Step 1: Install Featureform client

Requirements

  • Python 3.7+

Install the Featureform SDK via Pip.

pip install featureform

Step 2: Deploy EKS

You can follow our Minikube or Kubernetes deployment guide. This will walk through a simple AWS deployment of Featureform with our quick start Helm chart containing Postgres and Redis.

Install the AWS CLI and eksctl then run the following command to create an EKS cluster.

eksctl create cluster \
--name featureform \
--version 1.24 \
--region us-east-1 \
--nodegroup-name linux-nodes \
--nodes 1 \
--nodes-min 1 \
--nodes-max 4 \
--with-oidc \
--managed

Newer versions of eksctl require you to separately add a Container Storage Interface (CSI) driver to support Persistent Volume Claims. For complete details on adding the Amazon EBS CSI driver to your EKS cluster, see Managing the Amazon EBS CSI driver as an Amazon EKS add-on; however, the below examples should allow for a simple deployment.

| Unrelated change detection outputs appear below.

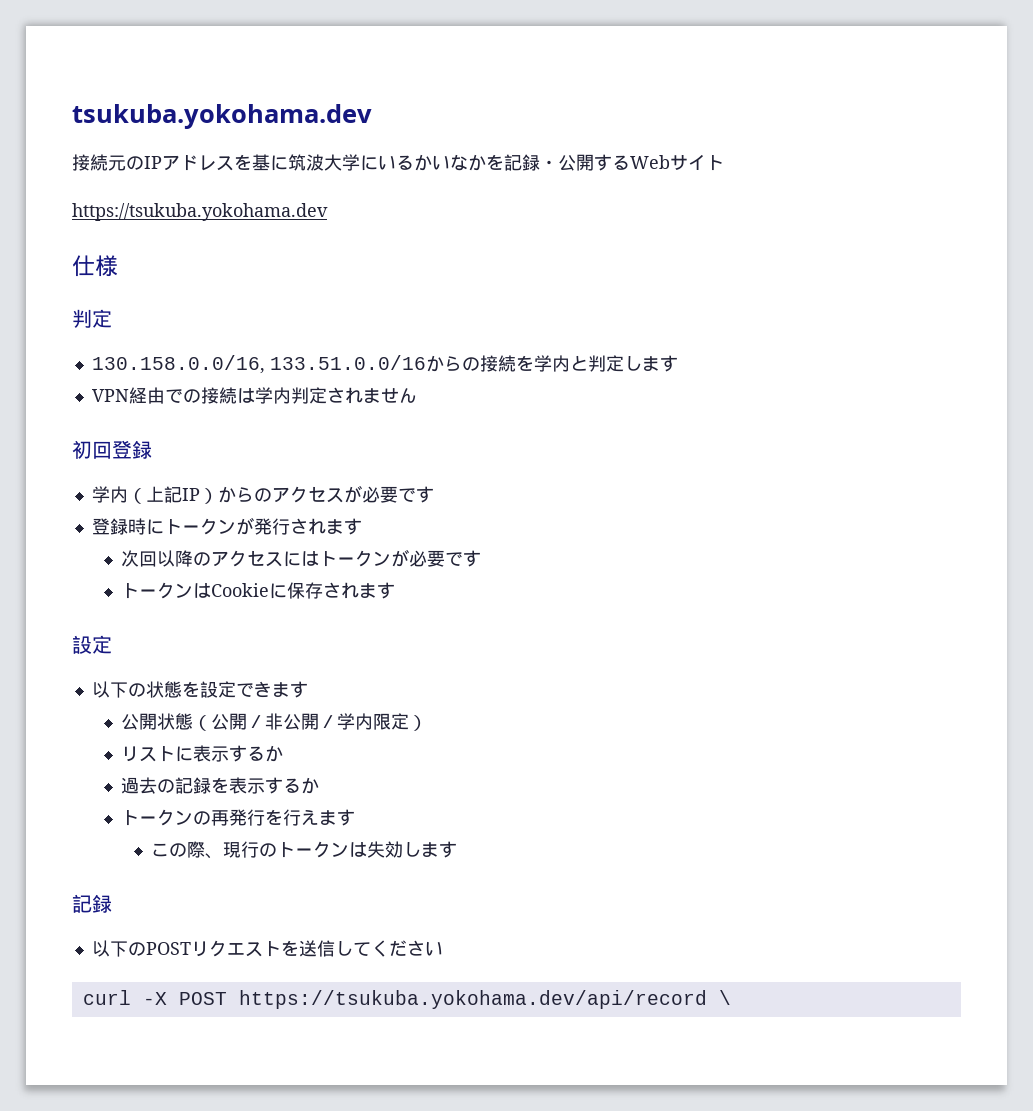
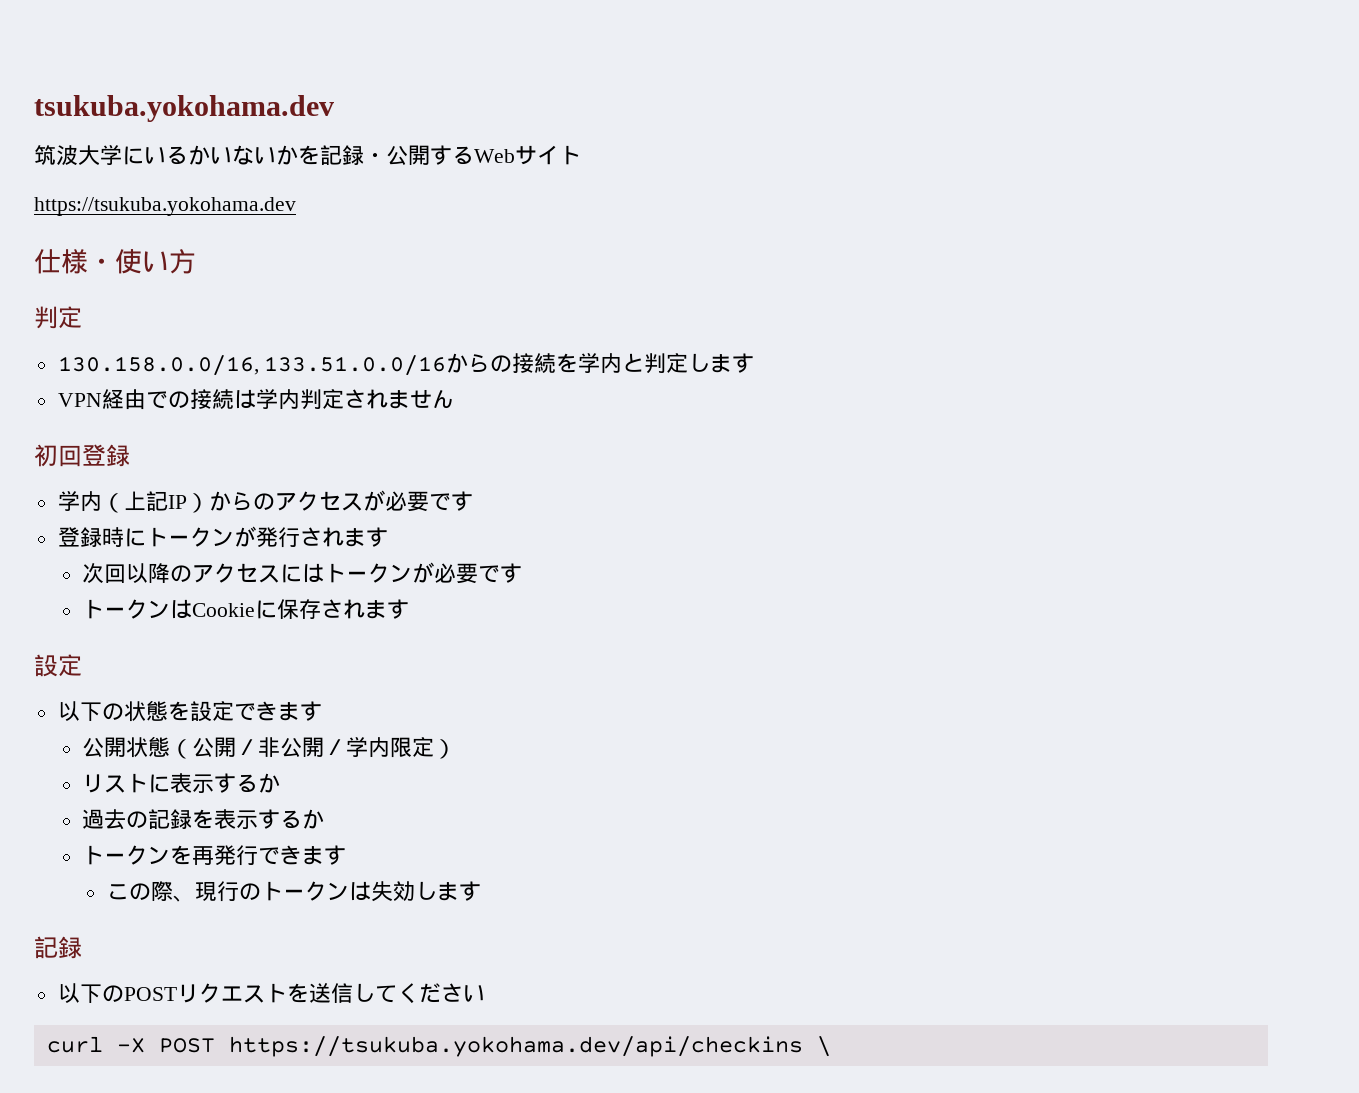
- 接続元のIPアドレスを基に筑波大学にいるかいなかを記録・公開するWebサイト
+ 筑波大学にいるかいないかを記録・公開するWebサイト
- 仕様
+ 仕様・使い方
- トークンの再発行を行えます
+ トークンを再発行できます
- curl -X POST https://tsukuba.yokohama.dev/api/record \
+ curl -X POST https://tsukuba.yokohama.dev/api/checkins \

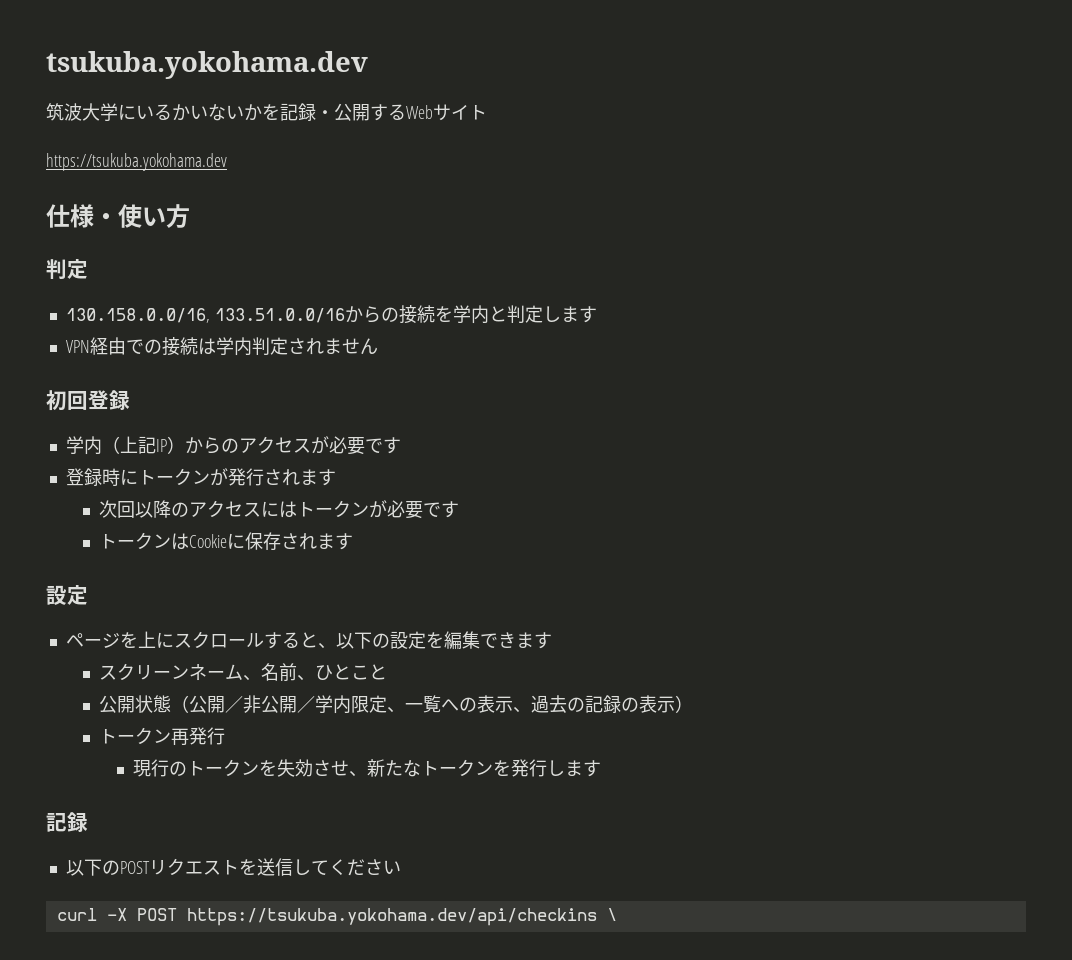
- 以下の状態を設定できます
+ ページを上にスクロールすると、以下の設定を編集できます
+ スクリーンネーム、名前、ひとこと
- 公開状態（公開／非公開／学内限定）
- リストに表示するか
- 過去の記録を表示するか
- トークンを再発行できます
- この際、現行のトークンは失効します
+ 公開状態（公開／非公開／学内限定、一覧への表示、過去の記録の表示）
+ トークン再発行
+ 現行のトークンを失効させ、新たなトークンを発行します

Create an Amazon EBS CSI Driver IAM Role

eksctl create iamserviceaccount \
  --name ebs-csi-controller-sa \
  --namespace kube-system \
  --cluster featureform \
  --region us-east-1 \
  --attach-policy-arn arn:aws:iam::aws:policy/service-role/AmazonEBSCSIDriverPolicy \
  --approve \
  --role-only \
  --role-name AmazonEKS_EBS_CSI_DriverRole

Create the Amazon EBS CSI Add-On

To easily find the account ID you used to create the cluster, run:

aws sts get-caller-identity --query Account --output text

Then, to add the Amazon EBS CSI add-on, run:

eksctl create addon \
--name aws-ebs-csi-driver \
--cluster featureform \
--region us-east-1 \
--service-account-role-arn arn:aws:iam:::role/AmazonEKS_EBS_CSI_DriverRole \
--force

Step 3: Install Helm charts

We’ll be installing three Helm Charts: Featureform, the Quickstart Demo, and Certificate Manager.

First we need to add the Helm repositories.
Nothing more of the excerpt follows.